After the laser-light’s choreography is recorded by the light-sensitive silver halide emulsion, the photo
paper is developed normally by the artist, just like regular analog photographs.
The series is a playful yet systematic exploration of the potentials of generative art and concrete photography. The main characteristic of concrete art is that it is non-figurative, anti-anecdotal and it is premised on aesthetic autonomy, signifying nothing other than itself. It is an art form that wants to free perception from any a prioris, aiming at opening up new possibilities for rational categories of aesthetic apprehension – an approach that invites us to practice our abilities to decode, differentiate and recognize form and classes of meaning. It brings new perspectives on forms, form relationships and visual orders into consciousness.
In the wake of other conceptual artists, systems artists and generative artists, like them, Schwittlick chose to refuse Romanticism and its influence, deploying strategies to avoid the human hand and all the mystique and sentimentality that pervasively come along with it. That’s why he uses code, computers, plotters and other paraphernalia. However, paradoxically, one of his most recurrent sources of entropy are his 10 years-long recorded computer mouse movements. In order to create the marks and lines of the lumonigrams, he used this specific corpus, employing a pseudo-random, or, better said, meta-random selection which isn’t done by Schwittlick himself but by his custom software system.

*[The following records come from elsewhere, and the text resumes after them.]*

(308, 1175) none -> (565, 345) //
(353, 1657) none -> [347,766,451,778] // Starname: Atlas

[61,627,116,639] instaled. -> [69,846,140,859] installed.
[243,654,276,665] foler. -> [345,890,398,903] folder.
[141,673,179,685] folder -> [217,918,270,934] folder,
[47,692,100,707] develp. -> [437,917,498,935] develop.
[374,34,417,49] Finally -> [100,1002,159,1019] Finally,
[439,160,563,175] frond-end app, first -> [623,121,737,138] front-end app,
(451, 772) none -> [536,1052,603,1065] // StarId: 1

The tool, the mouse, intermediates hand and intention in the abstract realm named technically as “graphical user interface”. Motion is detected by the tool and digitised – input is being put into binary data. Digitising is a process of translating; thus, like in every translation, there is an inevitable loss of quality. This applies to all other processes where digital touch analogue. The digital is the smallest common denominator for all media and thus “flattens” everything.

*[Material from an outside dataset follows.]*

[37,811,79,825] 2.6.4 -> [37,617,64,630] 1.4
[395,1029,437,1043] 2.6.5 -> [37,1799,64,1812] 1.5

Tools are extensions of our bodies, as Marshall McLuhan concluded, and the computer mouse is no different. But the mouse line recorded by Schwittlick is a rather ambiguous body trace. If recording alters information, as we have seen, these lines are not any kind of romantic trace, like someone’s signature or a sumi-e painting. They are ambiguous and impure signs that challenge quick categorizations, they are unconscious, not controlled, not artificial and not deliberately designed. He labels these lines “passive drawing”.
The most reliable framework to approach these signs “safely”, then, is through the lenses of the algorithm’s parameters. The data is classified according to a measure of low and high entropy. “Low entropy” is a class of lines which are more predictable, therefore, formally more simple. “High entropy” has more information, thus, it entails less predictable forms. Schwittlick uses only high entropy ones in this series.

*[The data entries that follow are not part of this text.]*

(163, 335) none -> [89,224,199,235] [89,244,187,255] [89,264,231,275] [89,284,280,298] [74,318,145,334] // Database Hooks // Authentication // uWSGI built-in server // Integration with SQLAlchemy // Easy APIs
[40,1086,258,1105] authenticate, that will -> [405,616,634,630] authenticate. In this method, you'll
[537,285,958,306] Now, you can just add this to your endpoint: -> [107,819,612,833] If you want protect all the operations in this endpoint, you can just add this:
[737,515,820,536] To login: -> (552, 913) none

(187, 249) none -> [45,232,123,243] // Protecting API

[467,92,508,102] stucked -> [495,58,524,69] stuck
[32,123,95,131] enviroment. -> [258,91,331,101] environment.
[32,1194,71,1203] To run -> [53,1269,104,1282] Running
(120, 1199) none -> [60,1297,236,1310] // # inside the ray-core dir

The database of recorded mouse movements constitute an extensive digital library of at-first-glance random scribbles. Are these drawings really random? What is randomness? John Cage said: “the first question I ask myself when something doesn't seem to be beautiful is ‘why do I think it is not beautiful?’ and very shortly you discover there's no reason. If we can conquer that dislike or begin to like what we did dislike, then the world is more open.” Can one say the drawings derived from mouse movements are random? They might appear soulless, perhaps, but are they, really?
Schwittlick conceives these recorded movements as samples from nature, and with his context engineering thinking, refuses to create from scratch in the manner of the genius myth. Whatever comes from nature, what I call the incessant flux of events, is arguably soulful, devine, following John Cage’s steps. The inconspicuous is the degree zero of aesthetics and Schwittlick’s works are suitable media to make this evident.
Black, white and shades of grey resonate in the mind of the beholder: there is no message. Just like colour, concrete photography is irreducible. The colour black leads only to itself – and also to the whole universe. A signifier that leads to another signifier, this is Charles Sanders Peirce's semiotics, the delta of the modern, of the search for the sign-based self-awareness of art. Schwittlick’s luminograms, like any successful achievement in form and colour, are there to facilitate our demolishing of the common misconception that “beauty” and “art” are subject to be defined or taken for granted as complete systems or defined categories. Putting us to work, these images gently invite us to become more conscious of our inherited and learnable abilities.